À la suite de cet événement, il devait aller, au moins deux fois par semaine, à des rendez-vous avec le DPJ. «Évidemment, j’ai perdu ma job. Aucun employeur ne peut supporter ça. Je me suis fait enlever la garde de ma fille et à partir de ce moment-là, ça a vraiment dégénéré. J’ai perdu mon logement et mon permis d’auto assez rapidement parce que je n’avais plus d’argent pour payer. Je préférais consommer avant tout», se remémore-t-il.

Pendant deux années, David Lemaire ne savait pas où il allait dormir la nuit prochaine. Parfois, c’était dans les rues; d’autres fois il s’endormait sur le sofa de ses amis après une soirée passée à consommer.

«J’avais un sac à dos et je me débrouillais avec ça. Je consommais beaucoup de pot et de speed, bref ce qui ne coûtait pas cher», explique-t-il.

Un soir, son revendeur de drogue est arrivé lui porter sa commande et il avait avec lui un chien très maigre. «Je lui ai demandé ce que son chien avait et il m’a répondu qu’il sortait de prison et que personne n’avait pu prendre soin de son animal. Après une engueulade, il est reparti sans chien et c’est moi qui ai gardé Mia», raconte-t-il.

Il s’est un peu retrouvé à la rue pour cette raison. Les gens avaient peur du pitbull et ne voulaient pas les héberger. «Je vivais beaucoup dans le bois derrière l’école Poudrière. Il y a des ruines, donc ça me protégeait du froid et je me faisais des feux la nuit. Personne ne m’achalait là-bas», ajoute l’ancien sans-abri.

Depuis un moment, David Lemaire avait l’idée de retourner à l’école, mais puisqu’il ne recevait pas de chèque d’aide sociale, il ne pouvait pas s’inscrire à l’école des adultes Sainte-Thérèse.

Reprendre sa vie en main

«Je connaissais déjà l’organisme La Piaule ainsi que tous les travailleurs de rue. L’école La Rue’L, un service de La Piaule, a accepté que j’amène mon chien en classe, car je n’avais pas d’endroit où le laisser.

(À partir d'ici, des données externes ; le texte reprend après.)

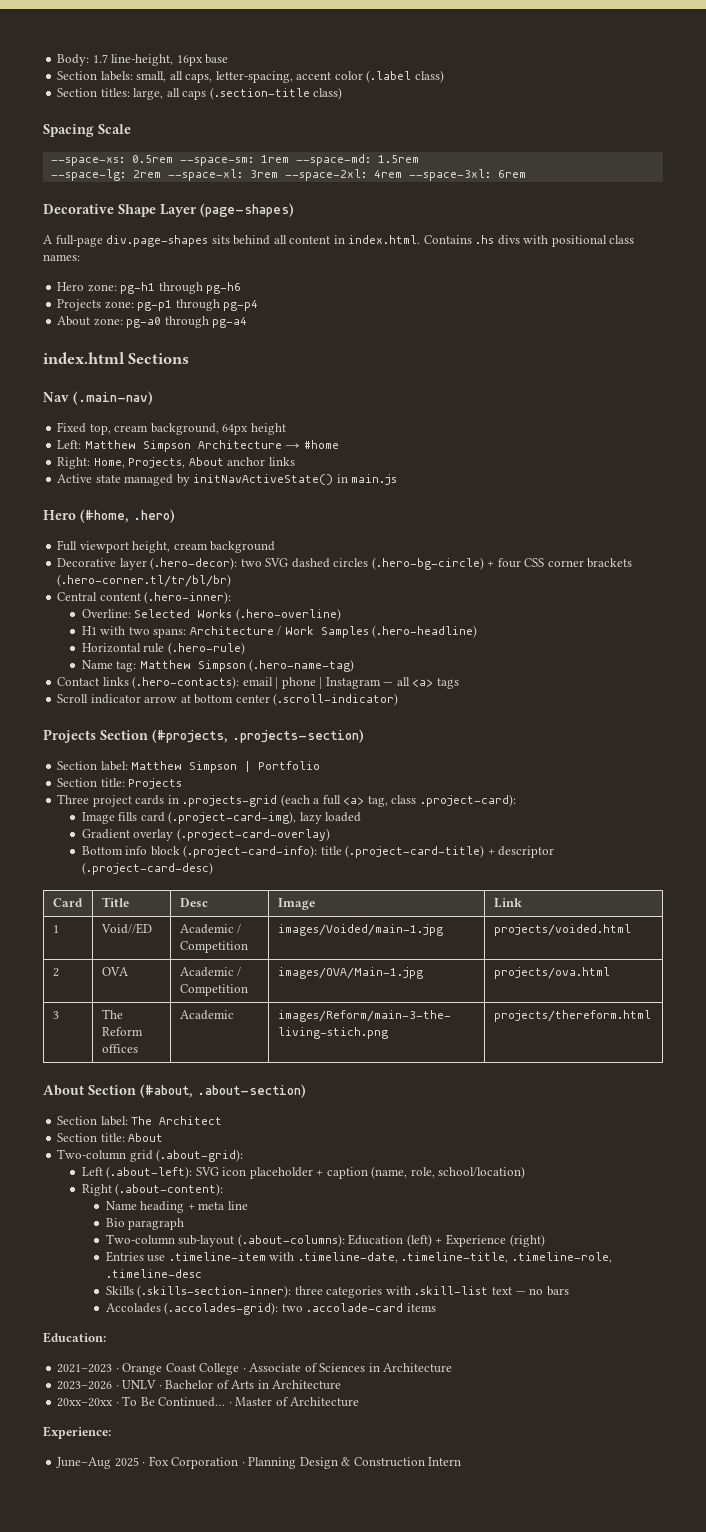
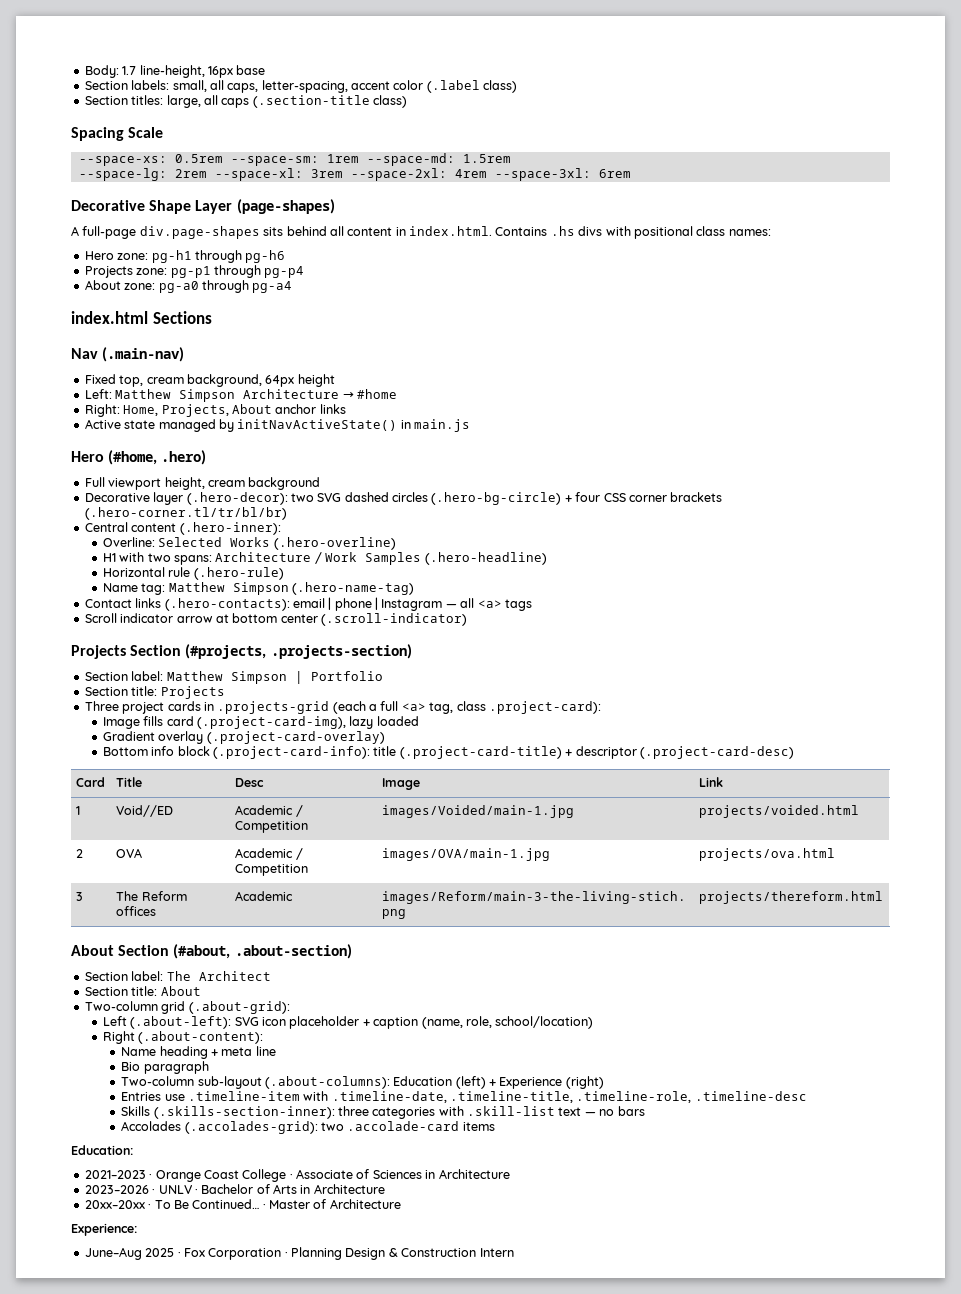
- 2 | OVA | Academic / Competition | images/OVA/Main-1.jpg | projects/ova.html
+ 2 | OVA | Academic / Competition | images/OVA/main-1.jpg | projects/ova.html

Puis, dans les mêmes moments, j’ai rencontré une ancienne belle-mère qui m’a offert un toit gratuitement. Je ne sais pas où j’en serais sans son aide», dit-il.

«J’avoue avoir été difficile avec les enseignants de La Rue’L. J’arrivais aux cours complètement drogué et soul. Parfois, ça faisait trois jours que je n’avais pas dormi. Ils m’ont toujours supporté», admet celui qui a maintenant un diplôme d’études professionnelles en mécanique agricole.

Depuis qu’il a repris le contrôle de sa vie, David Lemaire habite à Québec et travaille comme livreur de nourriture pour animaux. Prochainement, il souhaite passer un examen afin d’avoir son permis de conducteur de véhicules lourds.

«Est-ce que tu consommes encore ?», lui a demandé la journaliste de L’Express. «Je suis alcoolique et ça, tu l’es pour toujours. Je fume aussi du pot, environ deux fois par semaine», a répondu celui qui a aujourd’hui 34 ans. Il entretient aussi une bonne relation avec sa jeune fille et il va la voir le plus souvent possible dans la région de Drummondville.